/FashionAI-KeyPointsDetectionOfApparel

FashionAI Key Points Detection using CPN model in Pytorch

Primary LanguagePythonApache License 2.0Apache-2.0

A Pytorch Implementation of Cascaded Pyramid Network for FashionAI Key Points Detection

This code implement the Cascaded Pyramid Network for Multi-Person Pose Estimation in Pytorch to detect key points of clothing including five types: blouse, dress, outwear, skirt and trousers. It was started before offical code released so there are some differences. A variety of modifications on CPN are tested. ResNet-152 backbone and SENet-154 backbone show better results.

Example output of CPN with ResNet-152 backbone

Getting Started

Dependency

  • Python3.5
  • Numpy
  • Pandas
  • PyTorch
  • cv2
  • scikit-learn
  • py3nvml and nvidia-ml-py3
  • tqdm

Data Preparation

Download FashionAI dataset and put files in such structure:

DATA_DIR/
	   |-- wu_train/
	   |    |-- Annotations/
	   |    |    |-- annotations.csv
	   |    |-- Images/
	   |    |    |-- blouse
	   |    |    |-- ...
	   |-- r1_train/
	   |    |-- Annotations/
	   |    |    |-- annotations.csv
	   |    |-- Images/
	   |    |    |-- blouse
	   |    |    |-- ...
	   |-- ...

DATA_DIR is the root path of the fashionAI Dataset.

  • wu_train -> [update] warm_up_train_20180222.tar
  • r1_train -> fashionAI_key_points_train_20180227.tar.gz
  • r1_test_a -> fashionAI_key_points_test_a_20180227.tar
  • r1_test_b -> fashionAI_key_points_test_b_20180418.tgz
  • r2_test_a -> round2_fashionAI_key_points_test_a_20180426.tar
  • r2_test_b -> round2_fashionAI_key_points_test_b_20180530.zip.zip

In config.py, please specify a directory proj_path to save the data, checkpoints and results. Specify data_dir as DATA_DIR.

Pretrained Model

Pre-trained ResNet152 and SENet154 are used. Normally, the download will start automatically when the pretrained weight is needed.

Training

Hyperparameters such as batch size, cuda devices, learning rate can be set in config.py

Train from scratch

python3 src/stage2/trainval.py -c {clothing type}

Use -c or --clothes to choose the clothing type. It should be one of the following five types: blouse, dress, outware, skirt, trousers.

You can also run

bash src/stage2/autorun.sh

It actually runs stage2/trainval.py five times for five clothing types.

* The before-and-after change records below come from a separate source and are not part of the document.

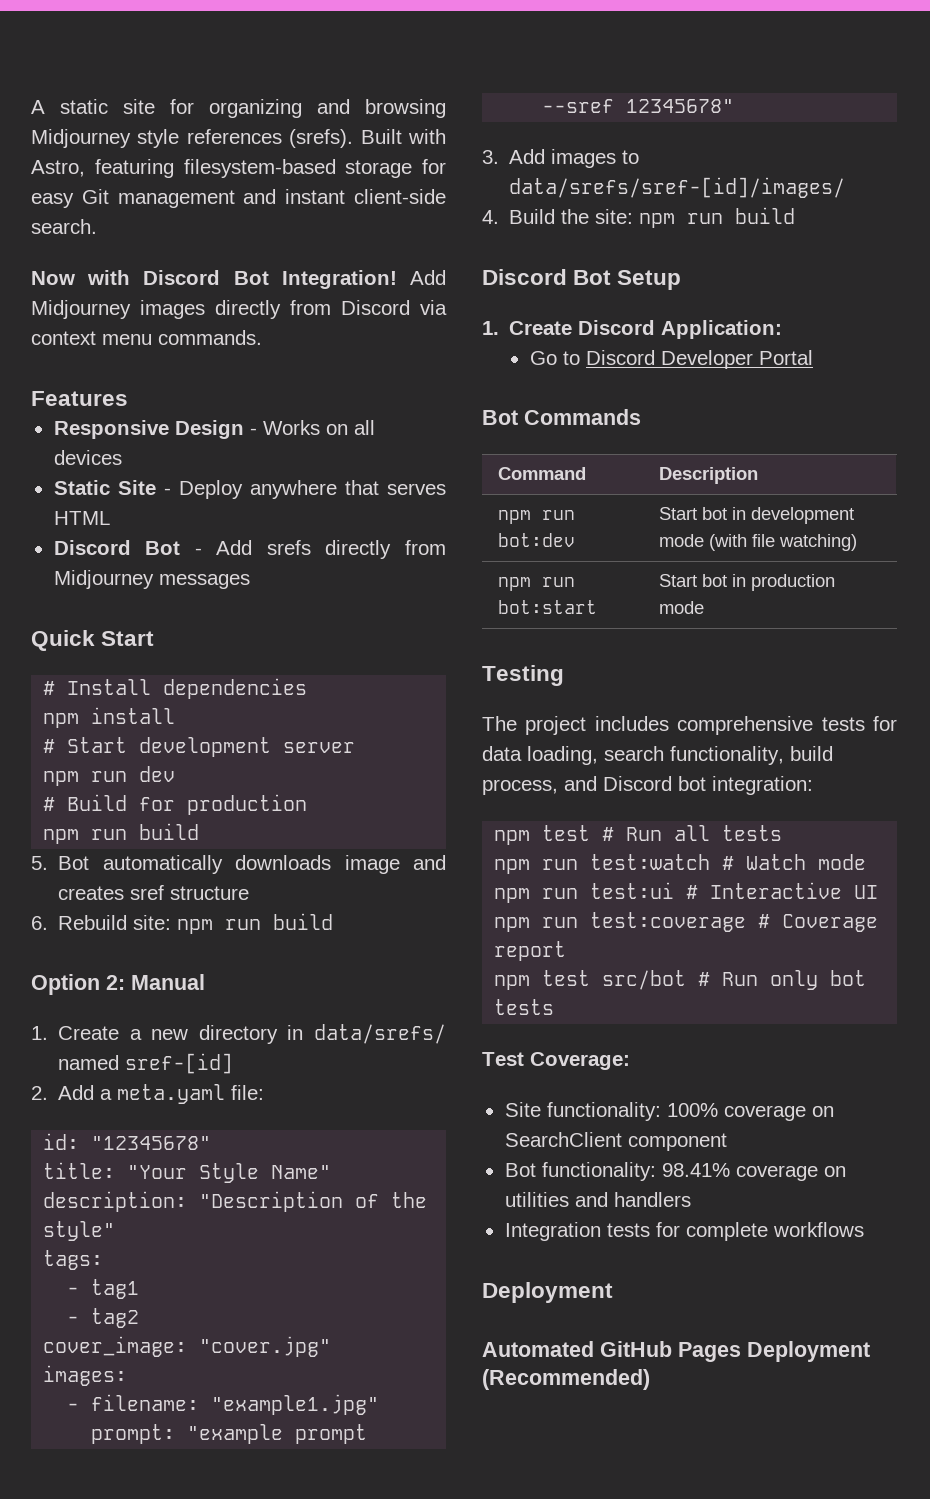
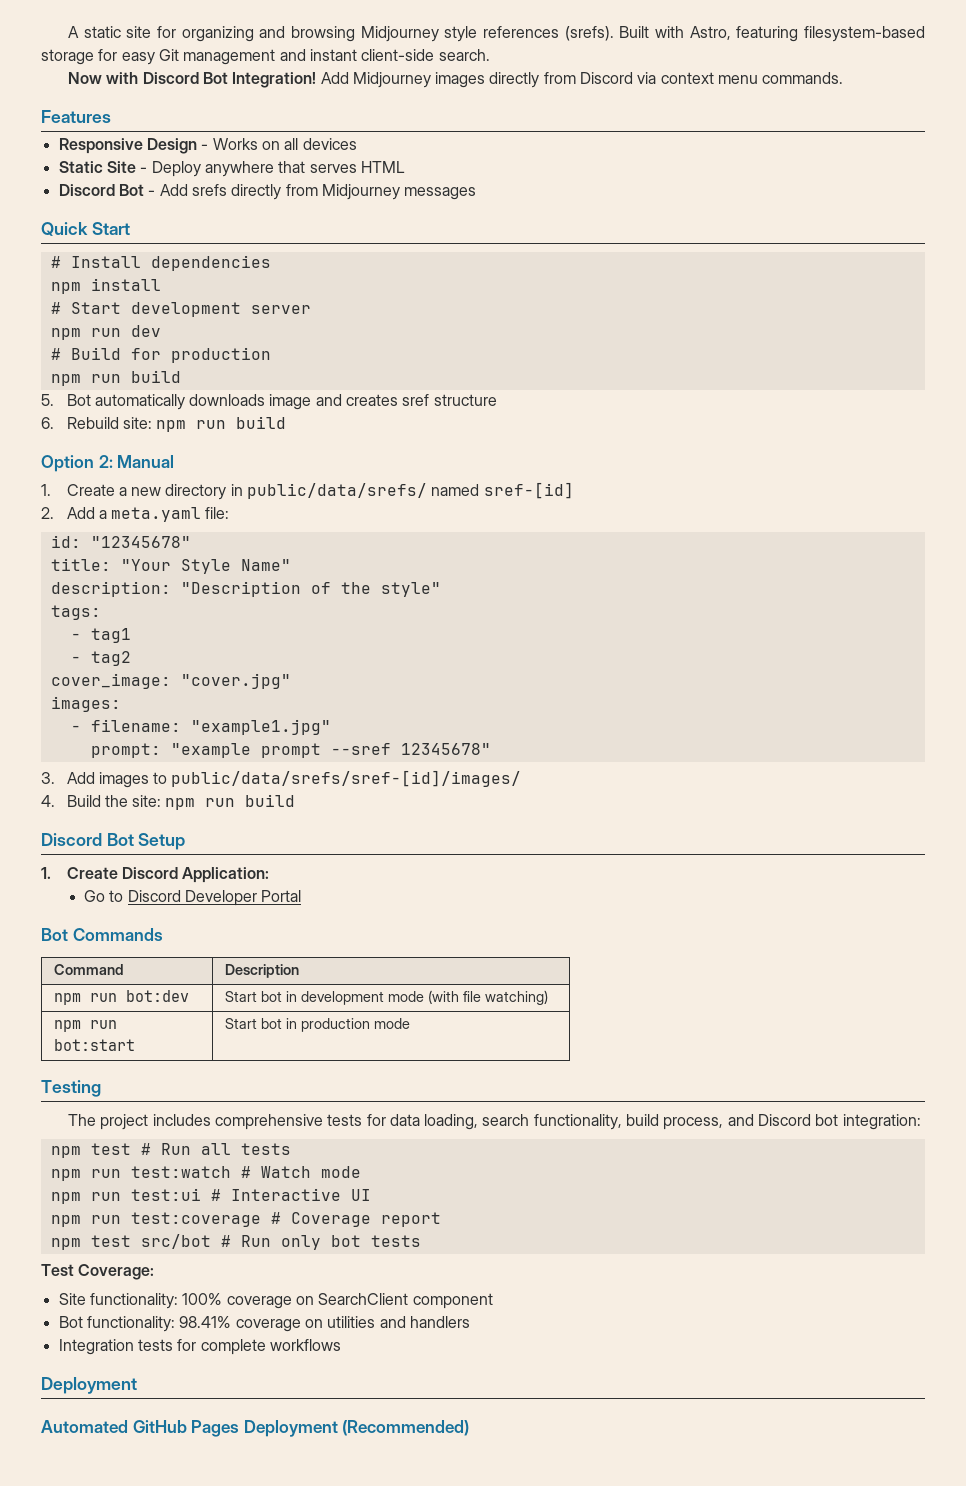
- 1. Create a new directory in data/srefs/ named sref-[id]
+ 1. Create a new directory in public/data/srefs/ named sref-[id]
- 3. Add images to data/srefs/sref-[id]/images/
+ 3. Add images to public/data/srefs/sref-[id]/images/

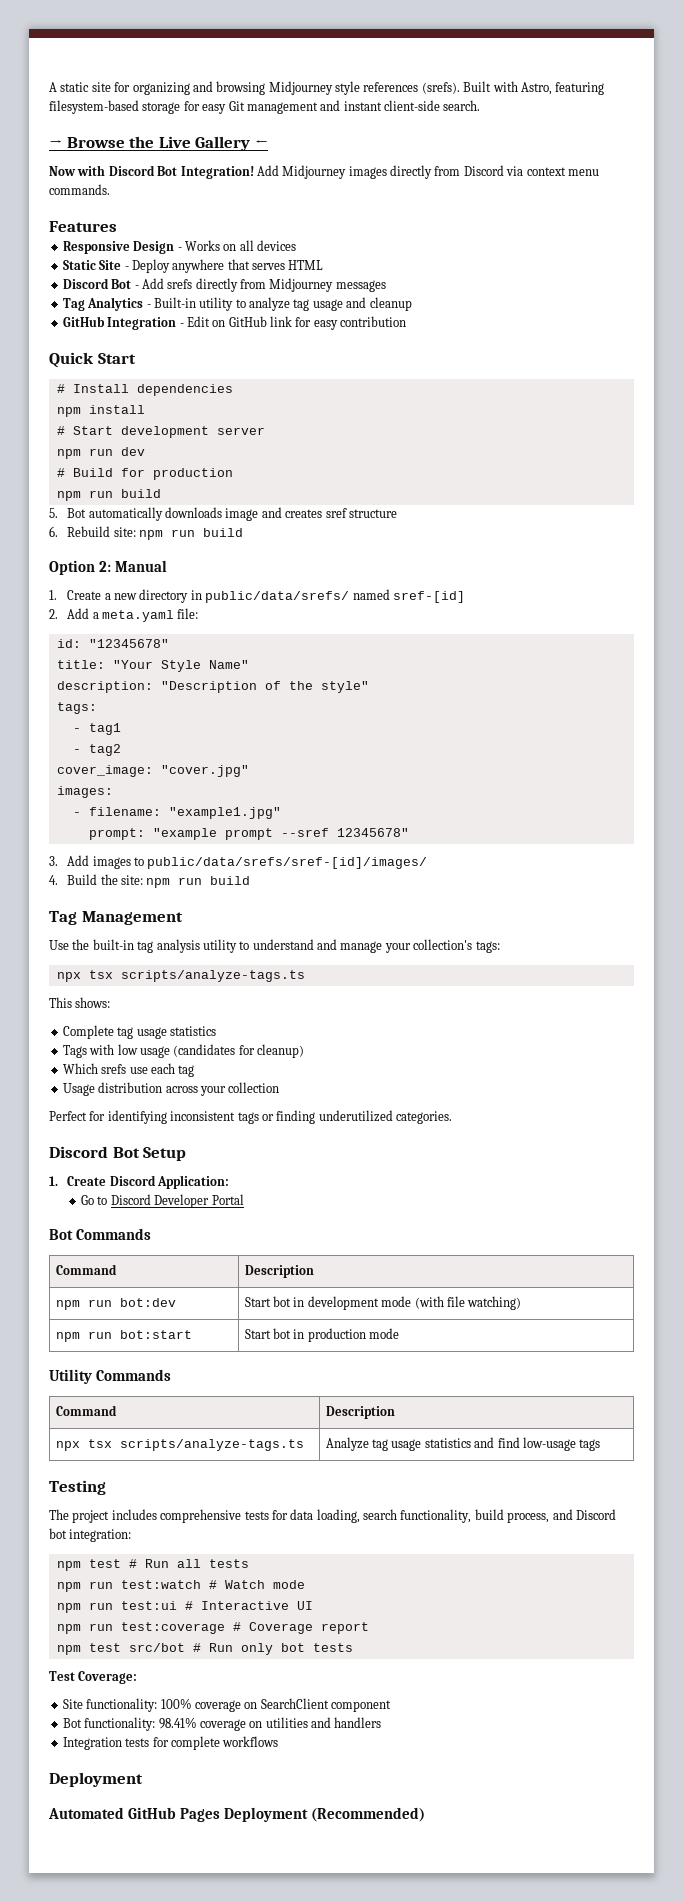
+ → Browse the Live Gallery ←
+ Tag Analytics - Built-in utility to analyze tag usage and cleanup
+ GitHub Integration - Edit on GitHub link for easy contribution
+ Tag Management
+ Use the built-in tag analysis utility to understand and manage your collection's tags:
+ npx tsx scripts/analyze-tags.ts
+ This shows:
+ Complete tag usage statistics
+ Tags with low usage (candidates for cleanup)
+ Which srefs use each tag
+ Usage distribution across your collection
+ Perfect for identifying inconsistent tags or finding underutilized categories.
+ Utility Commands
+ Command | Description
+ npx tsx scripts/analyze-tags.ts | Analyze tag usage statistics and find low-usage tags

Resume training from a checkpoint

python3 src/stage2/trainval.py -c {clothing type} -r {path/to/the/checkpoint}

When resume the training, step count, learning rate and optimizer state will also be restored from the checkpoint. For SGD optimizer, optimizer state contains the momentum for each trainable parameter.

Behind training script

Data preprocessing is performed in stage2/data_generator.py which is called during the training

Two networks are used during this challenge, which are stage2/cascaded_pyramid_network.py and stage2v9/cascaded_pyramid_network_v9.py. The final score results from ensemble learning. The two networks share the same architecture with different backbones.

All other versions are failed experiments and can be ignored for now.

Inference

Evaluate on validation set

To test a single model, run

python3 src/stage2/predict_one.py -c {clothing type} -g {gpu index} -m {path/to/the/model} -v {True/False}

To test ensemble performance of two models, run

python3 src/stage2/predict_ensemble.py -c {clothing type} -g {gpu index} -m1 {path/to/the/model1} -m2 {path/to/the/model2} -v {True/False}

A normalized error will be printed at the end of the program.

Generate submission on test set

To test a single model, run

python3 src/kpdetector/predict_one.py -c {clothing type} -g {gpu index} -m {path/to/the/model} -v {True/False}

To test ensemble performance of two models, run

python3 src/kpdetector/predict_ensemble.py -c {clothing type} -g {gpu index} -m1 {path/to/the/model1} -m2 {path/to/the/model2} -v {True/False}

run python3 src/kpdetector/concatenate_results.py to merge all results in a .csv file for submission.

Experiments (reduction of normalized error)

  • Replace ResNet50 by ResNet152 as backbone network (-0.5%)
  • Increase input resolution from 256x256 to 512x512 (-2.5%)
  • Gaussian blur on predicted heatmap (-0.5%)
  • Reduce rotaton angle from 40 degree to 30 for data augmentation (-0.6%)
  • Use (x+2, y+2) where (x, y) is max value coordinate (-0.4%)
  • Use 1/4 offset from coordinate of the max value to the one of second max value (-0.2%)
  • Flip left to right for data augmentation (-0.2%)

Benchmark

This solution achieved LB 3.82% in Tianchi FashionAI Global Challenge, 17th place out 2322 teams. Check the leaderboard here.